**MATERIAL SHOWN**:

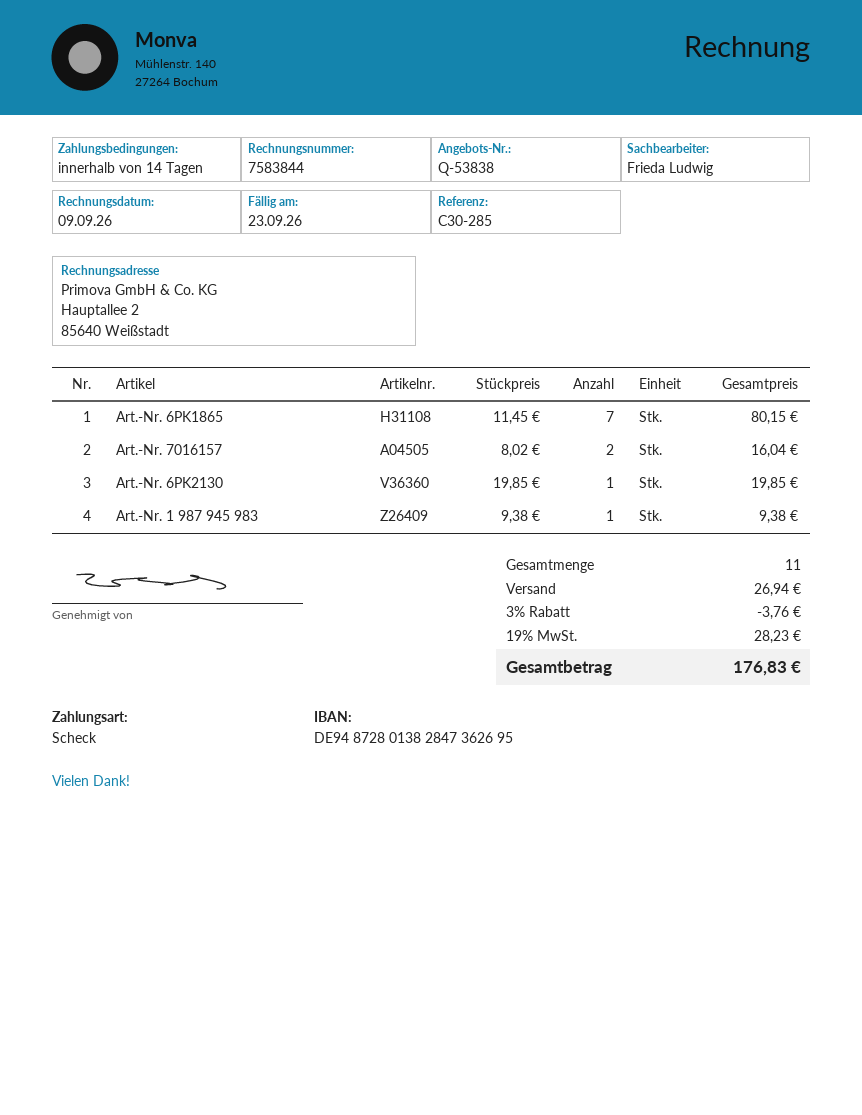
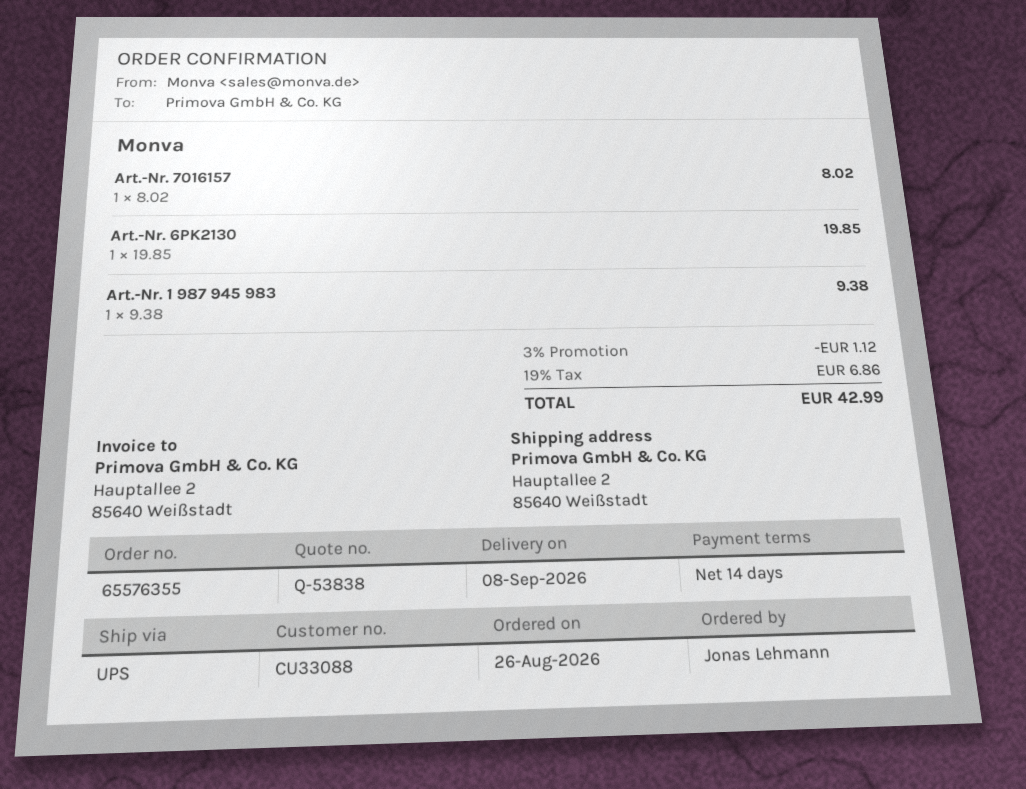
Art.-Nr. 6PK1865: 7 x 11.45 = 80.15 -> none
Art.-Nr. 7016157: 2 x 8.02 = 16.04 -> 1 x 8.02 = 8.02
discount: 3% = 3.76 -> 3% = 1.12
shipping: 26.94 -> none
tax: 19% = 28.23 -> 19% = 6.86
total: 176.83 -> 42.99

---

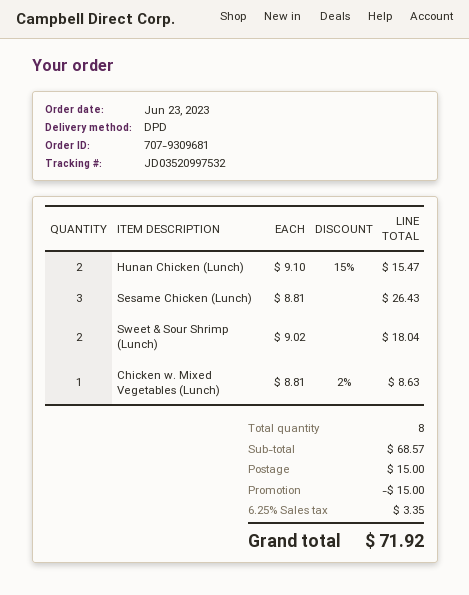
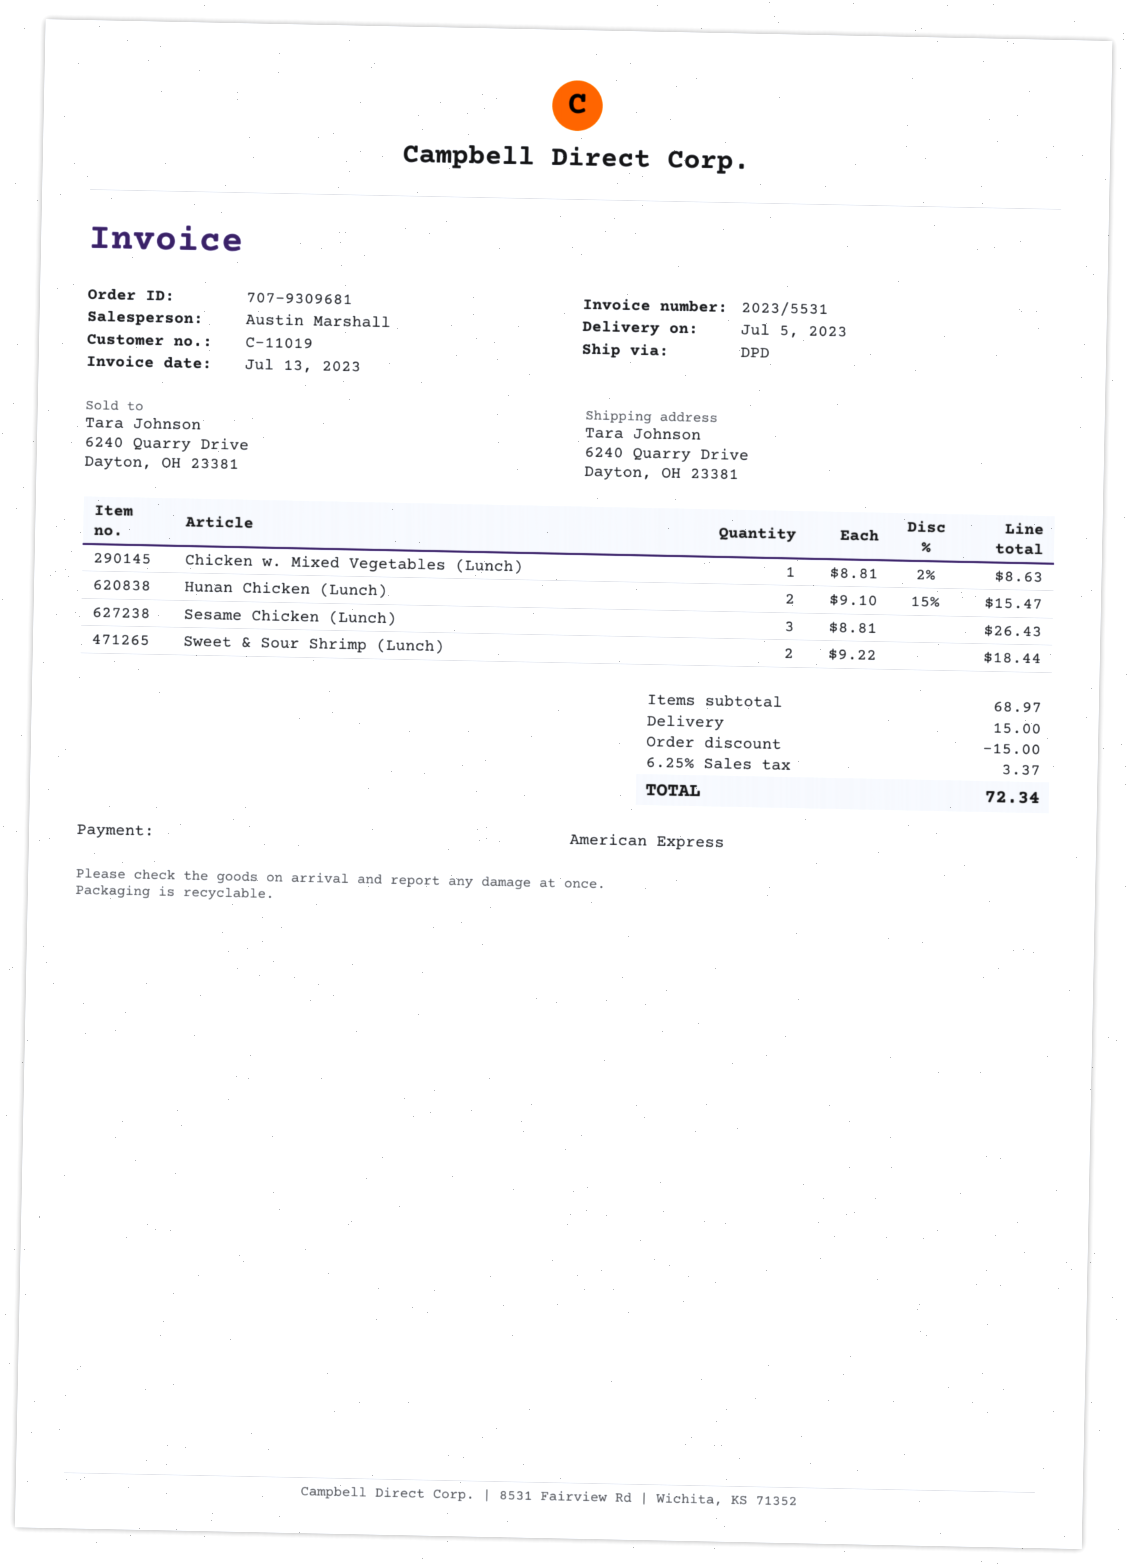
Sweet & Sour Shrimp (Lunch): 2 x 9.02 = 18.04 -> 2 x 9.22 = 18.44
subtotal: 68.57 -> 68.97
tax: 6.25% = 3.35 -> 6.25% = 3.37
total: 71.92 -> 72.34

**YOUR TASK**: Set down, from the entries above, exactly the lines from the one with "discount: 3% = 3.76 -> 3% = 1.12" up to and including the one with "total: 176.83 -> 42.99", and no other lines.

**SOLVED PROBLEM**:
discount: 3% = 3.76 -> 3% = 1.12
shipping: 26.94 -> none
tax: 19% = 28.23 -> 19% = 6.86
total: 176.83 -> 42.99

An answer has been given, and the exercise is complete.